**ASSIGNED TASK**
Read the data below. Every line holding the string "none" must be copied.

**INPUT RECORDS**
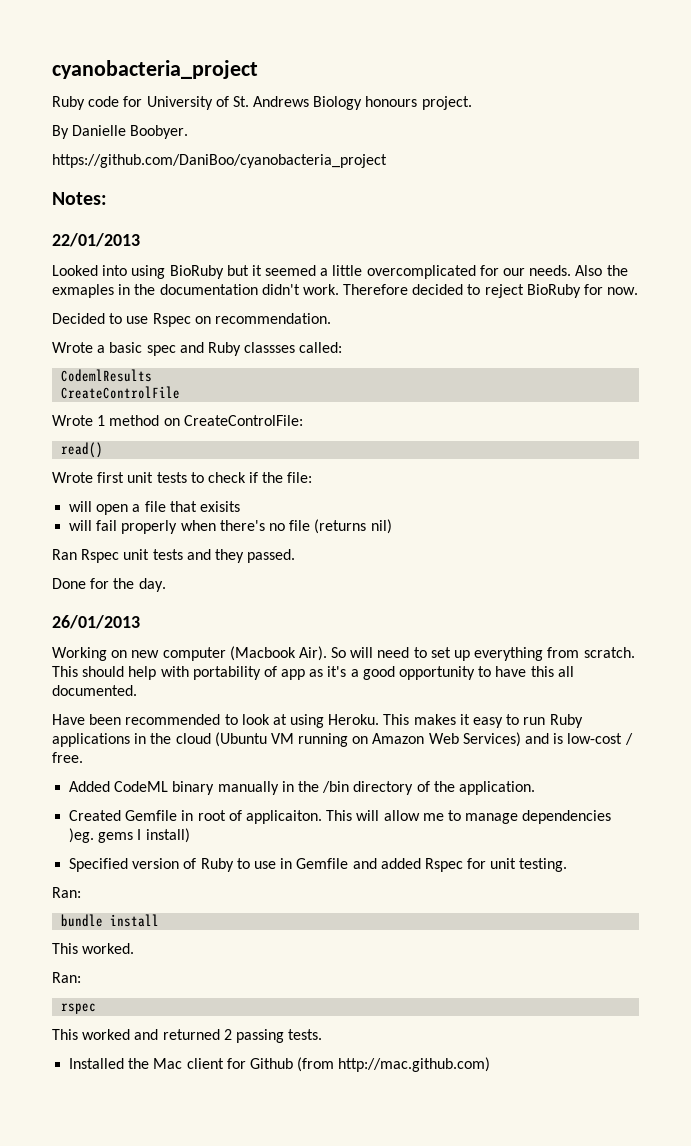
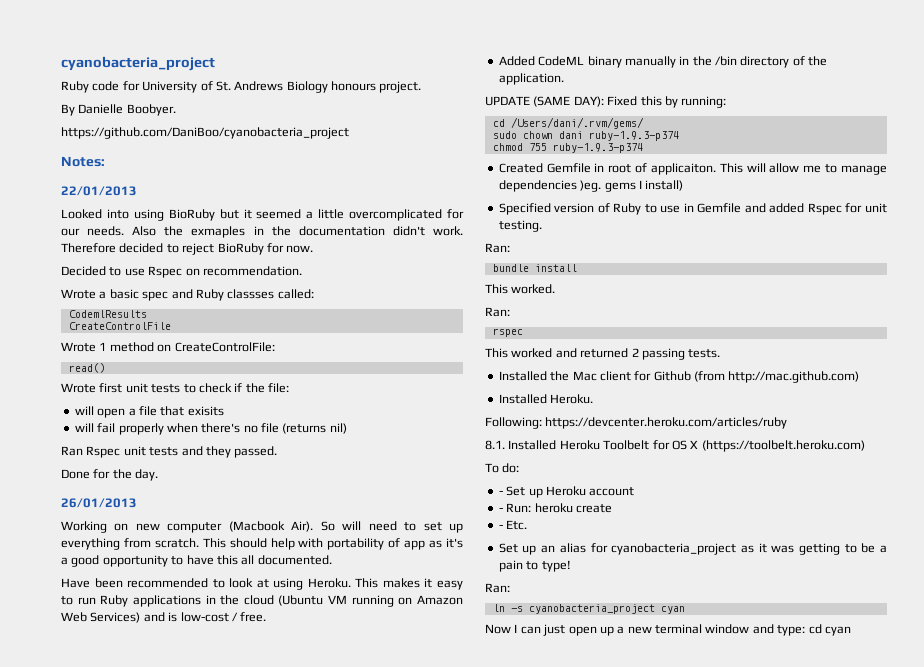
(535, 788) none -> [485,96,727,108] [492,117,644,129] [492,131,679,141] [492,143,643,153] // UPDATE (SAME DAY): Fixed this by running: // cd /Users/dani/.rvm/gems/ // sudo chown dani ruby-1.9.3-p374 // chmod 755 ruby-1.9.3-p374
(491, 1064) none -> [498,394,594,404] [485,417,788,429] [485,440,865,452] [485,463,520,473] [498,486,635,498] [498,503,612,513] [498,520,528,530] [498,543,887,555] [498,560,571,572] [485,583,510,593] [492,604,685,614] [485,624,851,636] // Installed Heroku. // Following: https://devcenter.heroku.com/articles/ruby // 8.1. Installed Heroku Toolbelt for OS X (https://toolbelt.heroku.com) // To do: // - Set up Heroku account // - Run: heroku create // - Etc. // Set up an alias for cyanobacteria_project as it was getting to be a pain to type! // Ran: // ln -s cyanobacteria_project cyan // Now I can just open up a new terminal window and type: cd cyan

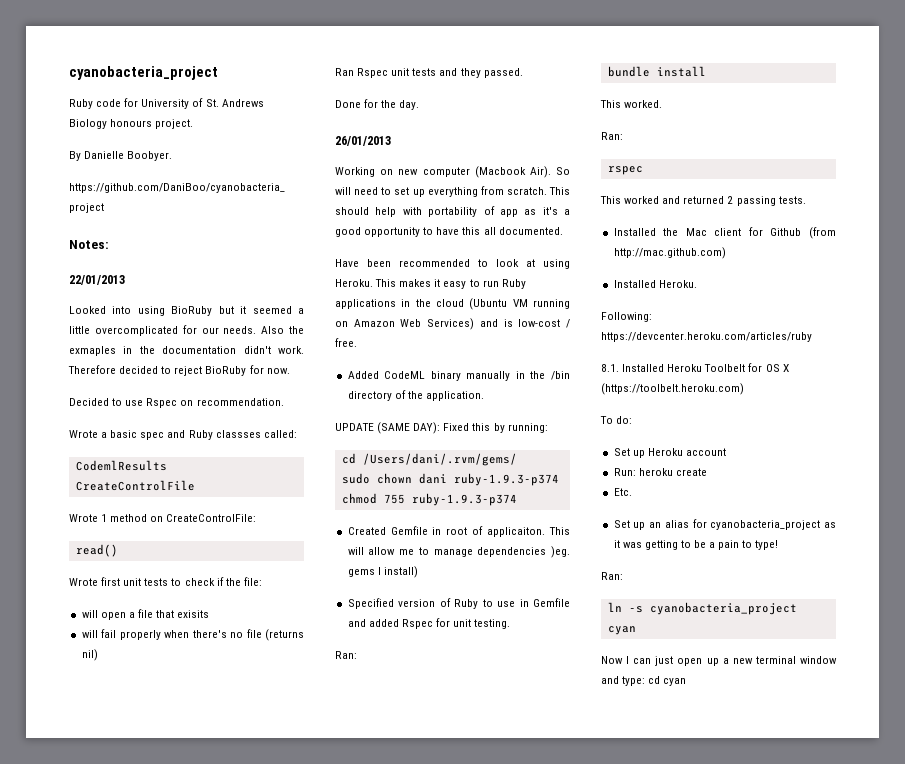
[498,490,503,495] - -> (633, 420) none
[498,507,503,512] - -> (726, 452) none
[498,524,503,529] - -> (707, 472) none

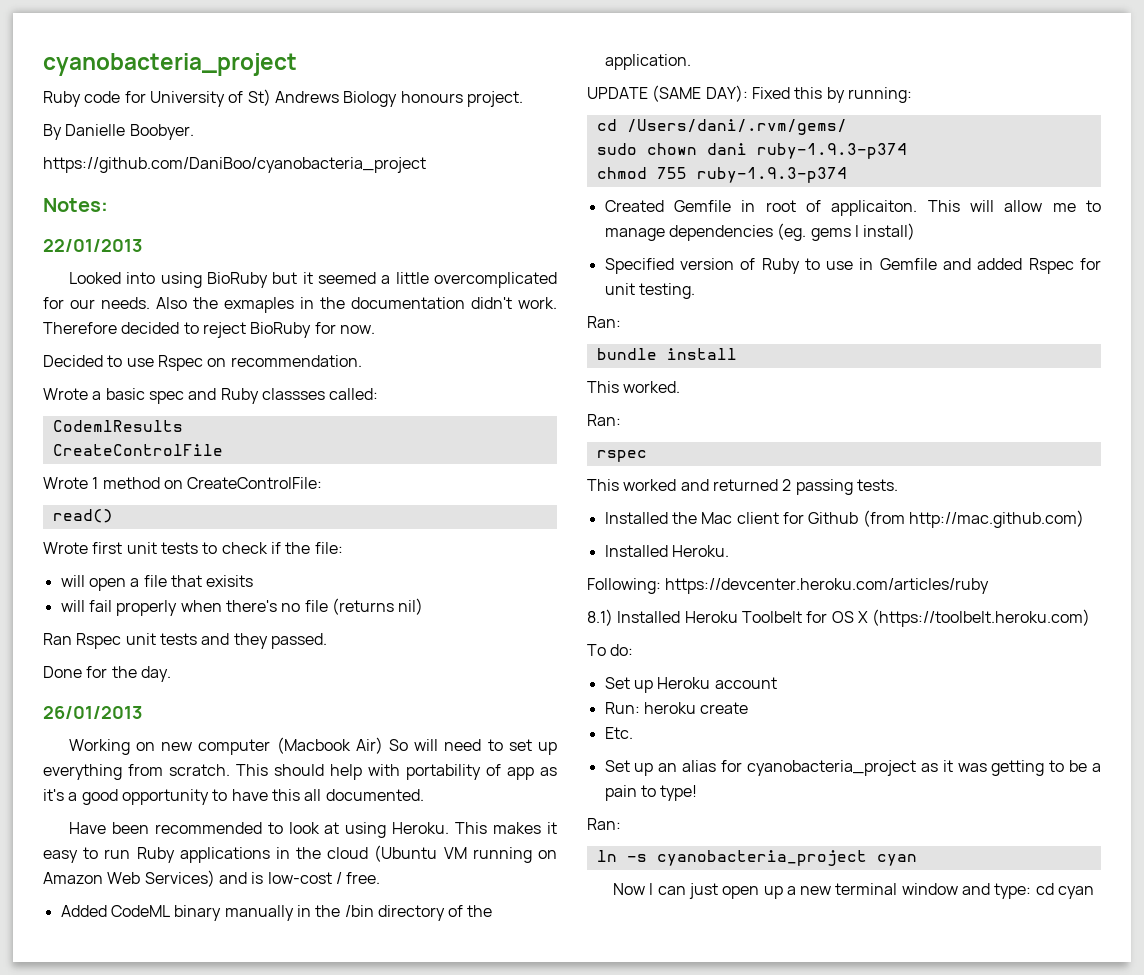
[205,99,219,107] St. -> [247,89,271,106] St)
[529,166,551,178] Air). -> [355,737,383,754] Air)
[551,546,570,558] )eg. -> [777,223,807,241] (eg.
[601,364,619,372] 8.1. -> [587,609,613,626] 8.1)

**COMPLETED EXERCISE**
(535, 788) none -> [485,96,727,108] [492,117,644,129] [492,131,679,141] [492,143,643,153] // UPDATE (SAME DAY): Fixed this by running: // cd /Users/dani/.rvm/gems/ // sudo chown dani ruby-1.9.3-p374 // chmod 755 ruby-1.9.3-p374
(491, 1064) none -> [498,394,594,404] [485,417,788,429] [485,440,865,452] [485,463,520,473] [498,486,635,498] [498,503,612,513] [498,520,528,530] [498,543,887,555] [498,560,571,572] [485,583,510,593] [492,604,685,614] [485,624,851,636] // Installed Heroku. // Following: https://devcenter.heroku.com/articles/ruby // 8.1. Installed Heroku Toolbelt for OS X (https://toolbelt.heroku.com) // To do: // - Set up Heroku account // - Run: heroku create // - Etc. // Set up an alias for cyanobacteria_project as it was getting to be a pain to type! // Ran: // ln -s cyanobacteria_project cyan // Now I can just open up a new terminal window and type: cd cyan
[498,490,503,495] - -> (633, 420) none
[498,507,503,512] - -> (726, 452) none
[498,524,503,529] - -> (707, 472) none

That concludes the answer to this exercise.